## PROVIDED DATA
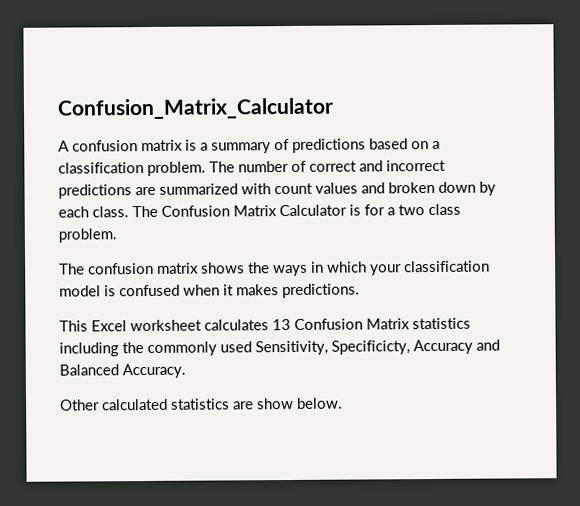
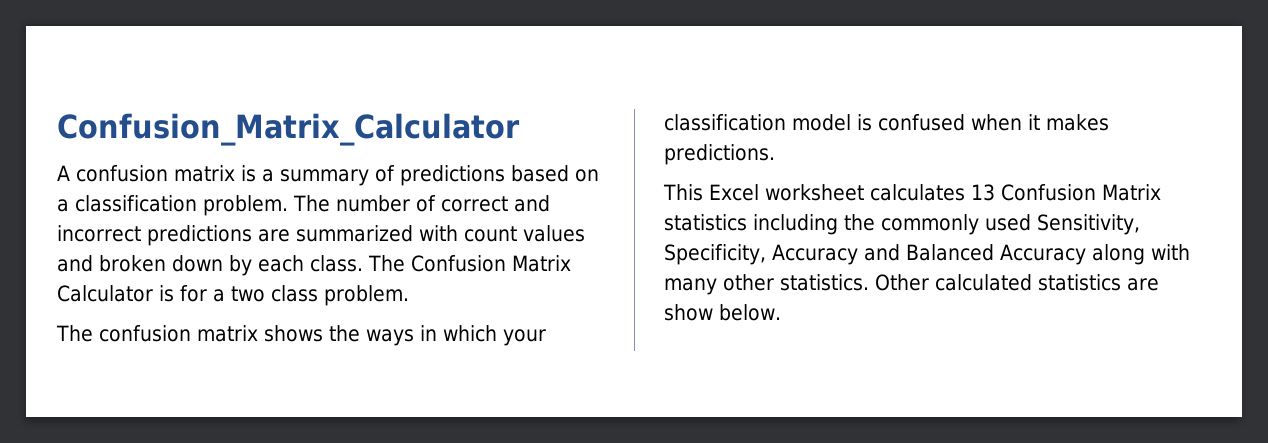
[331,340,410,355] Specificicty, -> [664,244,766,265] Specificity,
[122,363,186,379] Accuracy. // -> [1000,244,1190,265] [664,274,869,295] Accuracy along with many other statistics.

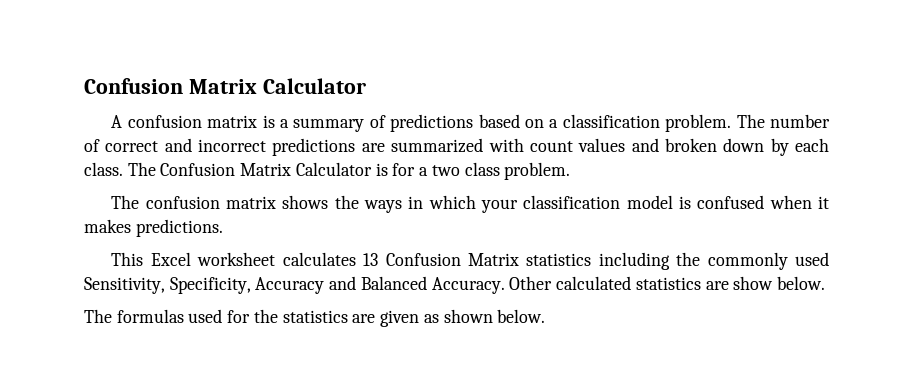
[57,113,520,146] Confusion_Matrix_Calculator -> [84,78,366,94] Confusion Matrix Calculator
[1000,244,1190,265] [664,274,869,295] Accuracy along with many other statistics. -> [431,277,505,294] Accuracy.
(781, 312) none -> [84,309,546,327] // The formulas used for the statistics are given as shown below.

## PROBLEM TO SOLVE
Write out the entries above in full and exactly; no pictures.

## WORKED SOLUTION
[331,340,410,355] Specificicty, -> [664,244,766,265] Specificity,
[122,363,186,379] Accuracy. // -> [1000,244,1190,265] [664,274,869,295] Accuracy along with many other statistics.

[57,113,520,146] Confusion_Matrix_Calculator -> [84,78,366,94] Confusion Matrix Calculator
[1000,244,1190,265] [664,274,869,295] Accuracy along with many other statistics. -> [431,277,505,294] Accuracy.
(781, 312) none -> [84,309,546,327] // The formulas used for the statistics are given as shown below.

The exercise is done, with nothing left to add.